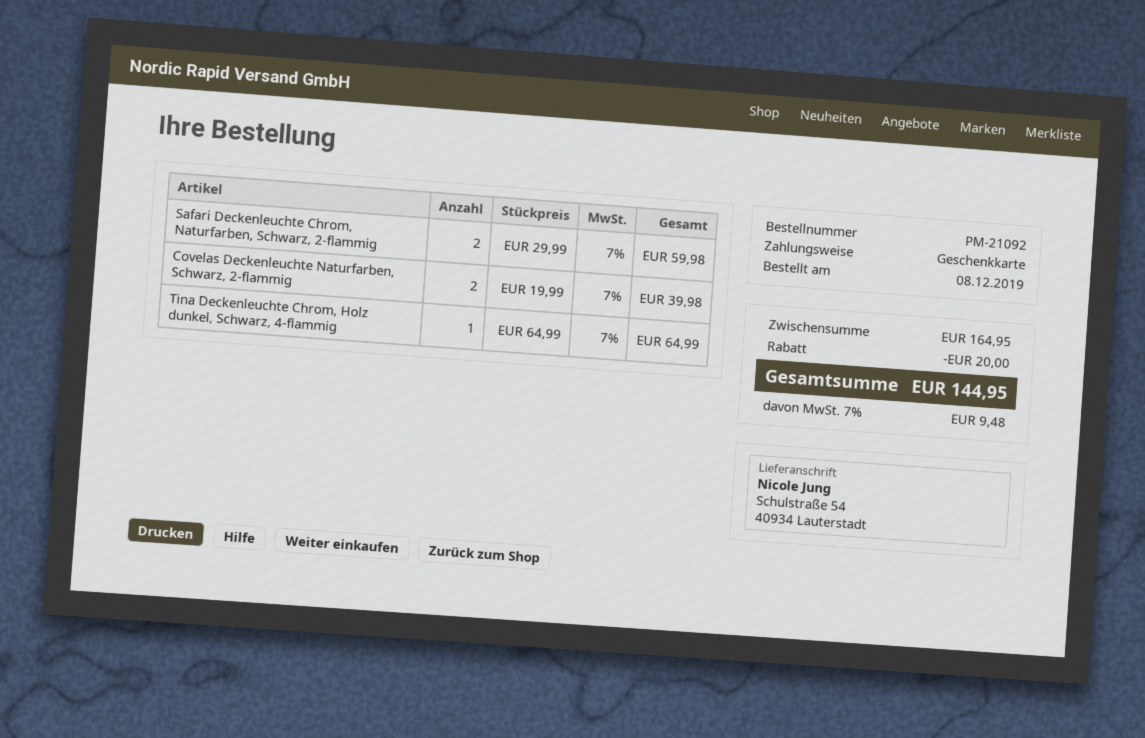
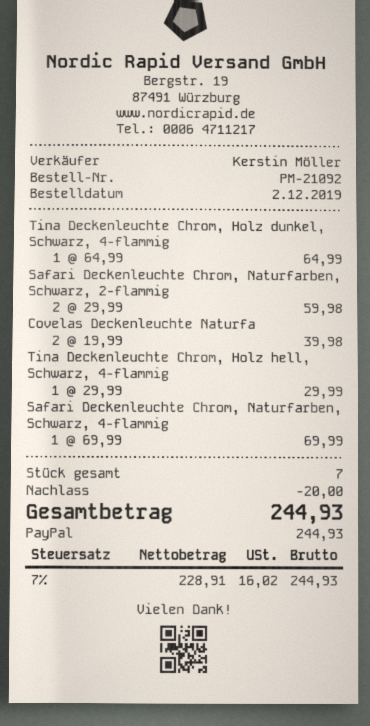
order date: 2019-12-08 -> 2019-12-02
payment method: gift card -> PayPal
Tina Deckenleuchte Chrom, Holz hell, Schwarz, 4-flammig: none -> 1 x 29.99 = 29.99
Safari Deckenleuchte Chrom, Naturfarben, Schwarz, 4-flammig: none -> 1 x 69.99 = 69.99
tax: 7% = 9.48 -> 7% = 16.02
total: 144.95 -> 244.93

——————————

**INSTRUCTIONS FOR THE TASK:** Could you report how many lines in the data above include the word "Schwarz"? Give the number and nothing more.

**WRITTEN SOLUTION:** 2